For each phase, add:
Touchpoint inventory: Every interaction point between the customer and your brand (or competitors). Place them at the correct position in the circle. Use the methodology from the sibling skill on identifying touchpoints across CDJ stages for comprehensive coverage.
Channel labels: Group touchpoints by channel (organic search, paid ads, email, social, in-person, etc.) using color coding or visual grouping.
Data annotations: Add quantitative data where available. Conversion rates between phases, traffic volume at each touchpoint, NPS scores at post-purchase milestones, average time spent in each phase, and drop-off rates at critical transitions.
Competitor presence: Mark where competitors appear in the customer's journey. Are they showing up in Google results during active evaluation? Are their ads appearing during your customer's consideration phase? Are their content or reviews influencing your customers' decisions?
Emotional indicators: Note the customer's emotional state at each point. Confused during evaluation? Anxious at purchase? Delighted or frustrated post-purchase? These emotional markers reveal experience design opportunities.
The visual result should be a rich, data-layered circle that tells a complete story. Anyone looking at it should immediately see where the biggest opportunities and biggest risks are.
Tip: Use no more than three visual layers (e.g., touchpoints, data metrics, and emotional state). Adding more creates visual noise that prevents the map from being useful as a communication tool. If you need more detail, create phase-specific deep-dive maps that zoom into one section of the circle.
Step 7: Identify Strategic Gaps and Intervention Points
The map is not the deliverable—the insights are. Walk through the completed circular map and identify:
Phase transition failures: Where do customers stall or exit? If there's a large gap between active evaluation and purchase, your moment-of-purchase triggers are weak. If the loyalty loop is thin, your post-purchase experience is leaking customers.
Competitor interception points: Where do competitors insert themselves into your customers' journey?
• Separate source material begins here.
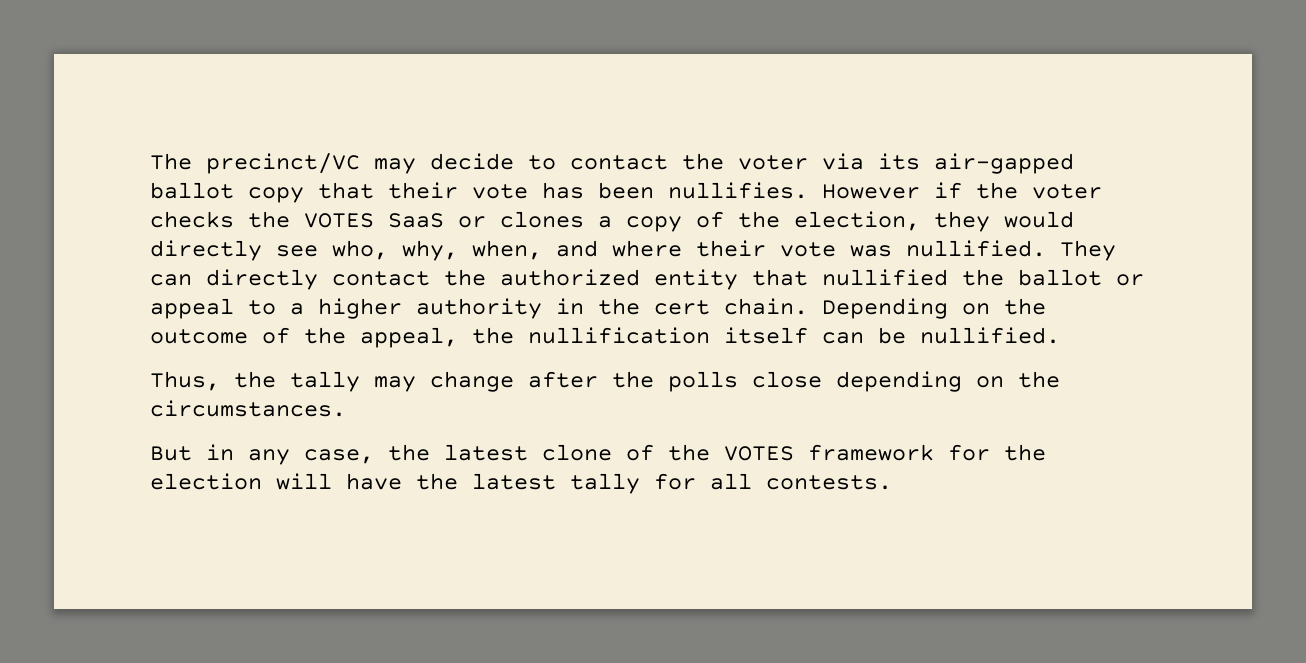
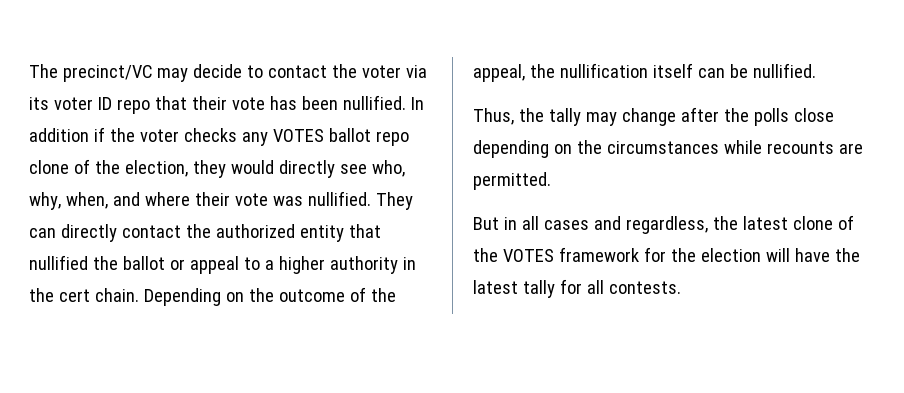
[934,153,1074,174] [150,182,304,203] air-gapped ballot copy -> [53,97,150,114] voter ID repo
[668,182,920,199] nullifies. However -> [342,95,424,110] [29,128,89,142] nullified. In addition
[248,211,682,232] the VOTES SaaS or clones a copy -> [241,128,409,146] [29,160,69,174] any VOTES ballot repo clone
[150,400,346,417] [150,444,374,465] circumstances. // But in any case, -> [606,140,863,154] [473,172,551,190] [473,216,708,234] circumstances while recounts are permitted. // But in all cases and regardless,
If they're dominating search results during active evaluation or running retargeting ads during your customers' consideration phase, these are attack surfaces you need to defend.
Underinvested touchpoints: Are there high-influence touchpoints where you have little or no presence? A common finding: companies invest heavily in awareness but have almost no presence during active evaluation, which is where most brand switching actually happens.
Loyalty loop strength: What percentage of customers take the short loyalty loop versus re-entering full evaluation? If the loyalty loop is weak, post-purchase investment should be your top priority because acquiring a customer twice is vastly more expensive than retaining them once.
Experience inconsistencies: Are there jarring transitions between phases? A great evaluation experience followed by a frustrating purchase process is a classic pattern that circular maps reveal clearly.
For each gap or opportunity, note the specific intervention: what you would change, at which touchpoint, to improve the transition. This becomes your prioritized action plan.
Tip: Present the map to your sales and customer success teams before finalizing insights. They'll immediately spot patterns you missed because they live in the details of customer interactions daily. Their input often reveals that the 'small' touchpoints your analytics can't measure (like a follow-up phone call or a personal email) are actually the most influential moments in the journey.
Step 8: Maintain and Iterate the Living Map
A circular journey map is not a one-time deliverable. Customer behavior shifts, competitors change tactics, new channels emerge, and your own product evolves. Treat the map as a living document.
Quarterly reviews: Revisit the map every quarter with updated data. Check whether touchpoint influence has shifted, whether the loyalty loop is strengthening or weakening, and whether new competitors have entered the consideration set.
Trigger-based updates: Major events should prompt immediate map revisions. A new product launch, a competitor's major campaign, a significant change in your pricing or positioning, or a platform algorithm change (like Google introducing AI Overviews) all reshape the journey.
Version control: Keep previous versions of the map so you can track how the journey evolves over time. Year-over-year comparison often reveals the most strategically important trends—like active evaluation phases getting shorter as a category matures, or loyalty loops weakening as new competitors enter.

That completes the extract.